Avec tout l'argent que Québecor a perdu en voulant s'imposer comme principal groupe de presse écrite au Canada anglais, on comprend mieux le virage souverainiste qu'a récemment pris Pierre Karl Péladeau, qui n'a jamais été en mesure de reproduire le modèle de rentabilité de ses journaux québécois dans le reste du pays. Le Canada n'a pas été payant pour Québecor ni pour PKP, il a été plutôt coûteux.

«It's a great day for Canada!», s'était pourtant exclamé Pierre Karl Péladeau, dans la salle de rédaction du Toronto Sun, ce jour de décembre 1998 où Québecor venait d'être déclaré l'acquéreur officiel du groupe de presse torontois.

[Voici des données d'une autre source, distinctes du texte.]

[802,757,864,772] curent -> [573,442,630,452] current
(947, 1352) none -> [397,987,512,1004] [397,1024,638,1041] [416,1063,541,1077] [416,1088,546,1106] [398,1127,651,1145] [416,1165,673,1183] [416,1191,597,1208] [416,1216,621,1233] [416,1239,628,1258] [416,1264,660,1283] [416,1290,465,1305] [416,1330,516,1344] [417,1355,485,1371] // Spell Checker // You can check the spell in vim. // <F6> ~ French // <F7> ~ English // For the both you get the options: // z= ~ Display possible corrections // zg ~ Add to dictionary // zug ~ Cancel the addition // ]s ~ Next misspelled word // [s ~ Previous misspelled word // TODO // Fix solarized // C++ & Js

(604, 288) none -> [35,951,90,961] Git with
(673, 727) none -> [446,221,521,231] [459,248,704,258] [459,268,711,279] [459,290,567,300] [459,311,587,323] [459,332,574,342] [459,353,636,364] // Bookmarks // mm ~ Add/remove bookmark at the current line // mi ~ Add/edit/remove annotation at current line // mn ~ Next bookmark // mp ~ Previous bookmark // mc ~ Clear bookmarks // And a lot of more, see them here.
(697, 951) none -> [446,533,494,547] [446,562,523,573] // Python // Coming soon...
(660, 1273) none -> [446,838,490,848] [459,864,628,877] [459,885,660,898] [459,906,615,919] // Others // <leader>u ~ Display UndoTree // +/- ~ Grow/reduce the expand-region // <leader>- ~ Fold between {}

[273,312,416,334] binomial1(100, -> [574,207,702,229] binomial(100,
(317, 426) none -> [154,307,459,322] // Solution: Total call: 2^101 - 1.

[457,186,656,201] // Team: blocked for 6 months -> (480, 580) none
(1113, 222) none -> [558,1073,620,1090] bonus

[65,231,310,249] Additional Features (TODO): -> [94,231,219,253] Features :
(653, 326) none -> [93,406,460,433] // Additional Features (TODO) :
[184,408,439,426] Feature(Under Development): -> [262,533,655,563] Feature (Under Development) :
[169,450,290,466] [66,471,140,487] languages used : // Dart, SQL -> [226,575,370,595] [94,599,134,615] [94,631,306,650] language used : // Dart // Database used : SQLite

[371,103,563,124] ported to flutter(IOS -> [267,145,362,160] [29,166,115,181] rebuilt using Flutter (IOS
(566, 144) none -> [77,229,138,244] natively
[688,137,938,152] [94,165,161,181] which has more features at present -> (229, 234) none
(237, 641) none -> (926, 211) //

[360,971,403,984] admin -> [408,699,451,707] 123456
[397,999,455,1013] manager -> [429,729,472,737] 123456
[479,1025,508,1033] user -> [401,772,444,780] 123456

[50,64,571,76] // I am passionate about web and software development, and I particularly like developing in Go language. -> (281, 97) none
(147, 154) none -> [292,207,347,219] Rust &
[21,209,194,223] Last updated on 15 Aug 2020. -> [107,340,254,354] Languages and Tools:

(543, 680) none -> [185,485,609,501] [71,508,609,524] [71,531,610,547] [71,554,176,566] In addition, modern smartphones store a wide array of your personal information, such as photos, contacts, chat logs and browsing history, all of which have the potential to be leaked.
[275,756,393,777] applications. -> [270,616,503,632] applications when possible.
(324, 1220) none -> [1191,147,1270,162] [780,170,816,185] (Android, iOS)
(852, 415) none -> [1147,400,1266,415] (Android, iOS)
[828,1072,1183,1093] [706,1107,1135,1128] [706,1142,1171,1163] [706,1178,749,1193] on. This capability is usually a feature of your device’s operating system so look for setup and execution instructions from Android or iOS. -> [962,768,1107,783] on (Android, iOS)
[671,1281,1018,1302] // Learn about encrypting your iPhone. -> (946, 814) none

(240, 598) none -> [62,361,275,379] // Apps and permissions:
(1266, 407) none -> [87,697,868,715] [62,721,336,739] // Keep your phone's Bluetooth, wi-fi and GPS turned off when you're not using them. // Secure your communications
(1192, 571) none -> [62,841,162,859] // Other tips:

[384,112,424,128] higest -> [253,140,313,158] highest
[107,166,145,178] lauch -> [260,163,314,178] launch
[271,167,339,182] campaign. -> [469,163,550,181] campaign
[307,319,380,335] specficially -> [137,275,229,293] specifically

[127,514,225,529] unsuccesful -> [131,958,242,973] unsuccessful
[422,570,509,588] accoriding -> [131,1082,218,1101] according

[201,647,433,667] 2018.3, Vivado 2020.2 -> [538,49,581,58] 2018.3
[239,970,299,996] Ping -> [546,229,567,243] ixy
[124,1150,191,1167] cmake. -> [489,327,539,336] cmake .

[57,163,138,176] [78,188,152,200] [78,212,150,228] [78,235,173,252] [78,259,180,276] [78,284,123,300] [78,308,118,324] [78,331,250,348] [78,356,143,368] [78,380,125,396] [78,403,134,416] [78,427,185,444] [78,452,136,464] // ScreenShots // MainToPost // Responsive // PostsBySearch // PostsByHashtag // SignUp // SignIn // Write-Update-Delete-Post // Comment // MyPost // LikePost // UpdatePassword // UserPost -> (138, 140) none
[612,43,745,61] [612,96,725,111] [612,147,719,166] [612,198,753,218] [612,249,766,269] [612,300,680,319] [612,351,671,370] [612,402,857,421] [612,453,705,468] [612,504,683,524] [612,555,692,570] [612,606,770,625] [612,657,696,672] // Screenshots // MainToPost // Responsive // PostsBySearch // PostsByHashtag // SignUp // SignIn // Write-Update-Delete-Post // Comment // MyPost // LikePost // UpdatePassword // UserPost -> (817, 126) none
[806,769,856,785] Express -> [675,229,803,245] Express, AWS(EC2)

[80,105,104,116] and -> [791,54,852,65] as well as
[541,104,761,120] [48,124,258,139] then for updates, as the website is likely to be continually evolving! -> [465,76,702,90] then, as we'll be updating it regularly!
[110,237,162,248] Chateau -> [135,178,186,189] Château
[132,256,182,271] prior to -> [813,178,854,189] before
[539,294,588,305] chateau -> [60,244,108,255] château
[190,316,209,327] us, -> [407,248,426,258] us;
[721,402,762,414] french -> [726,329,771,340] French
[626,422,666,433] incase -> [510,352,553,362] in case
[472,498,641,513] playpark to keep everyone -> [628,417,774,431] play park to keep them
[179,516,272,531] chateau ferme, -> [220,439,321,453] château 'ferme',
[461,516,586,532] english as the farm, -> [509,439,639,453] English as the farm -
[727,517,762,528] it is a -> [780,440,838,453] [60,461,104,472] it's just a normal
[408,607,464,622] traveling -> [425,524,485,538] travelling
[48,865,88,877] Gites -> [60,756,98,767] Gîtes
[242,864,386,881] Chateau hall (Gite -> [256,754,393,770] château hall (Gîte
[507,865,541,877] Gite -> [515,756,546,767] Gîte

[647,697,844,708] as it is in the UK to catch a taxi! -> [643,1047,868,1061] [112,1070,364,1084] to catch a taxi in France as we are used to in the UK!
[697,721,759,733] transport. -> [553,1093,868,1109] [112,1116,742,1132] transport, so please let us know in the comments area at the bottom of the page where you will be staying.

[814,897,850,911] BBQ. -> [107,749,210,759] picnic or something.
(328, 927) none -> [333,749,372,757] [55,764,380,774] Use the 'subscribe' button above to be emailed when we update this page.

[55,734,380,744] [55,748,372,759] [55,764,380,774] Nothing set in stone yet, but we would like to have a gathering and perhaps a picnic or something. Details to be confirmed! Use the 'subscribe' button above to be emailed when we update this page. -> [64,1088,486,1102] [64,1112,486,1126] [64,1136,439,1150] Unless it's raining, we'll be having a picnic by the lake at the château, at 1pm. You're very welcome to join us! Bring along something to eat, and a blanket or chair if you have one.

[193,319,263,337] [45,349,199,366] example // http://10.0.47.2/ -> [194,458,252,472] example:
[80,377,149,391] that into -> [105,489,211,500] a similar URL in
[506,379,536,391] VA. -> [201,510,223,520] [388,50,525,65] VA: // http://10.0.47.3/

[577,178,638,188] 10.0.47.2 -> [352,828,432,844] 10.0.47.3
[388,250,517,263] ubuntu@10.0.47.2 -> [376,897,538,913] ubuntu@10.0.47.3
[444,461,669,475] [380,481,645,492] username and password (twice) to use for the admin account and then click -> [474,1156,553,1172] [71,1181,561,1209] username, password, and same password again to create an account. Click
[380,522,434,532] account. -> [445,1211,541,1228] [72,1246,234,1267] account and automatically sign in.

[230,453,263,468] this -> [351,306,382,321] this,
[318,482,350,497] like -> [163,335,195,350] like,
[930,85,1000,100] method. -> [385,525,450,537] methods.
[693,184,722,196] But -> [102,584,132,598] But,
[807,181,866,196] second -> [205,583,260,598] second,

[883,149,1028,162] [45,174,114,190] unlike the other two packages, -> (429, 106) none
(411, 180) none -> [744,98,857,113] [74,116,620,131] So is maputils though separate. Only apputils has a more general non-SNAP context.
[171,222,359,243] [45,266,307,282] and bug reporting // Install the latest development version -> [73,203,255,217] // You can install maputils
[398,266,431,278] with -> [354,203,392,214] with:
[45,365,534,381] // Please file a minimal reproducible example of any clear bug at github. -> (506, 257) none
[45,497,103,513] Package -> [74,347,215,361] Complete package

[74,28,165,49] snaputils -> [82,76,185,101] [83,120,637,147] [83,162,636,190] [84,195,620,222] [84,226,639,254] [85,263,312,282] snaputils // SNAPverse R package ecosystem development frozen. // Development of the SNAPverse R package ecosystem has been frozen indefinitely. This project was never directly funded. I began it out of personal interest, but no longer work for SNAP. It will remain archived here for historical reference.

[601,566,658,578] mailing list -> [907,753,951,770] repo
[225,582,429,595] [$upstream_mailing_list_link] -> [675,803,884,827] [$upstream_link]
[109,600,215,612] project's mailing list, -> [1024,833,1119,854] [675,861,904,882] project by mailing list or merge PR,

Au terme d'une surenchère avec le groupe Torstar, Pierre Karl Péladeau et Québecor ont déboursé 983 millions de dollars pour faire l'acquisition de la chaîne de journaux Sun, soit pratiquement le triple de la somme qu'était disposé à payer le fondateur de Québecor, Pierre Péladeau, deux ans plus tôt.

C'est en 1996 que Québecor avait été pressenti par le groupe Rogers qui était, à l'époque, propriétaire de 62% des actions de Sun Media.

Rogers avait décidé de vendre ses actifs dans la presse écrite afin de recentrer ses activités dans le secteur de la câblodistribution et de la téléphonie sans fil.

Rogers lancera d'ailleurs quatre ans plus tard, en février 2000, une offre publique d'acquisition (OPA) sur Vidéotron qui sera déclassée quelques mois plus tard par une contre-offre plus généreuse de Québecor et de Pierre Karl Péladeau...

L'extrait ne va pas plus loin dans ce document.